В раздражении О'Лайам-Роу возвысил голос:
— Он не хочет впутывать тебя.
— Он впутывает меня в эту самую минуту, дурак ты несчастный. По какой еще причине ты свободен? Ты утверждаешь, что были в нем человеческие черты? A mhuire! — воскликнула черноволосая женщина, ее широко открытые сухие глаза наполнились горечью. — Поезжай домой. Он выше твоего понимания, этот милый оллав, оделенный любовью каждой встречной девчонки. Мы, дураки, боремся, мечтаем, попрошайничаем у дверей, подбадриваем слабых духом из последних сил, с рвением и страстью, а ты печешься о чужом отродье и кропаешь английские стихи!
Она перевела дух, и О'Лайам-Роу ровным голосом сказал:
ф- Подожди. Раз уж ты взялась крушить все подряд, позволь и мне промолвить слово. Глядеть на тебя пожалуй что и приятно, хотя и оторопь берет, но у меня совершенно нет желания видеть, как нами правит король Кормак.
Она вгляделась в лицо О'Лайам-Роу, не слишком-то задумываясь над его словами.
— Править тобой будет французский король.

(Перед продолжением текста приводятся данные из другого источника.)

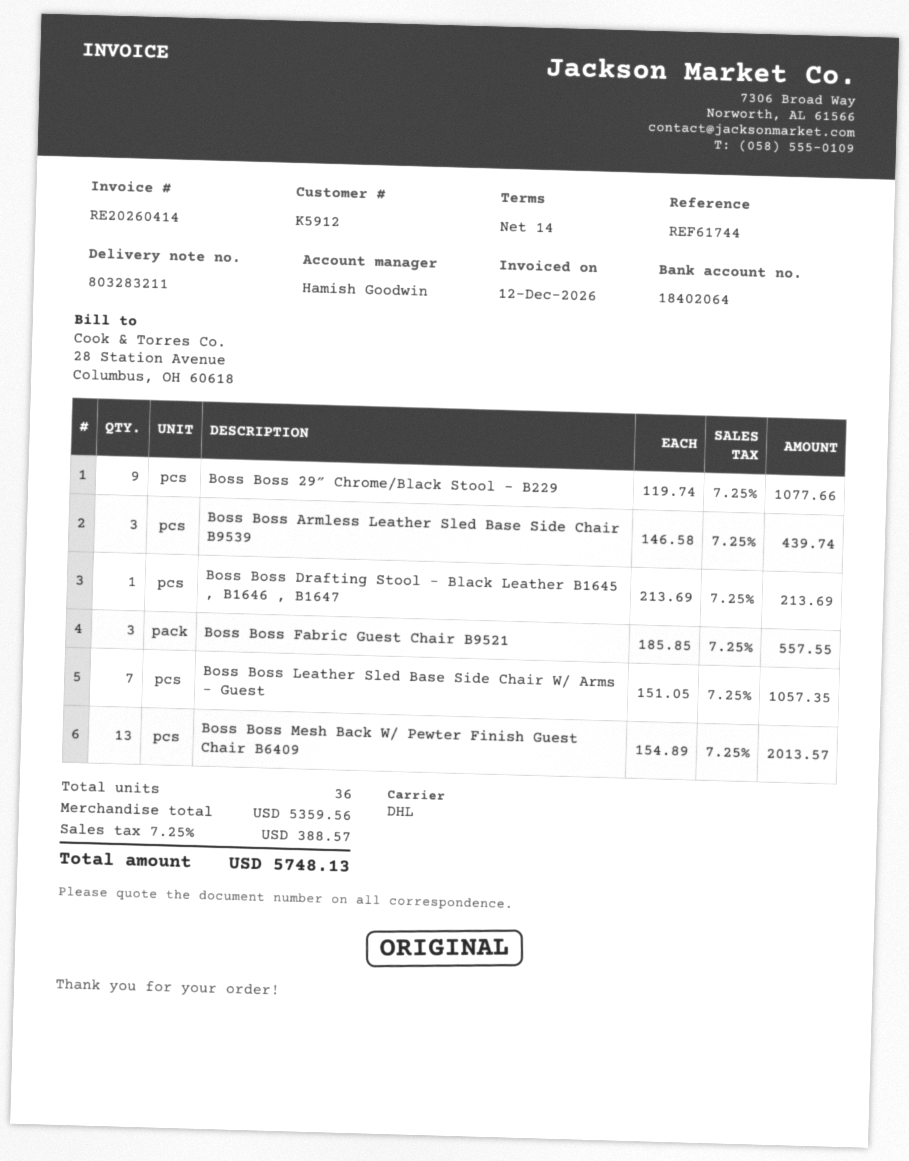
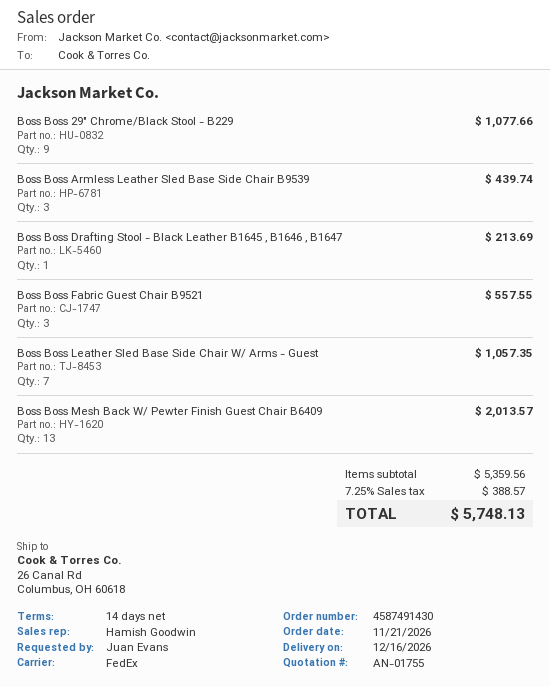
shipping method: DHL -> FedEx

— Вот ты и проговорилась, — вымолвил О'Лайам-Роу задушевно. — Вышвырнув англичан, Кормак О'Коннор перво-наперво выкинет и французов, которые помогали ему. Пропади они пропадом. Если даже Англии с трудом удается держать нас в руках, на что может надеяться Франция, которой и за Шотландией надо присмотреть, да еще и отбрехиваться от Папы и императора, что вцепились в ее границы?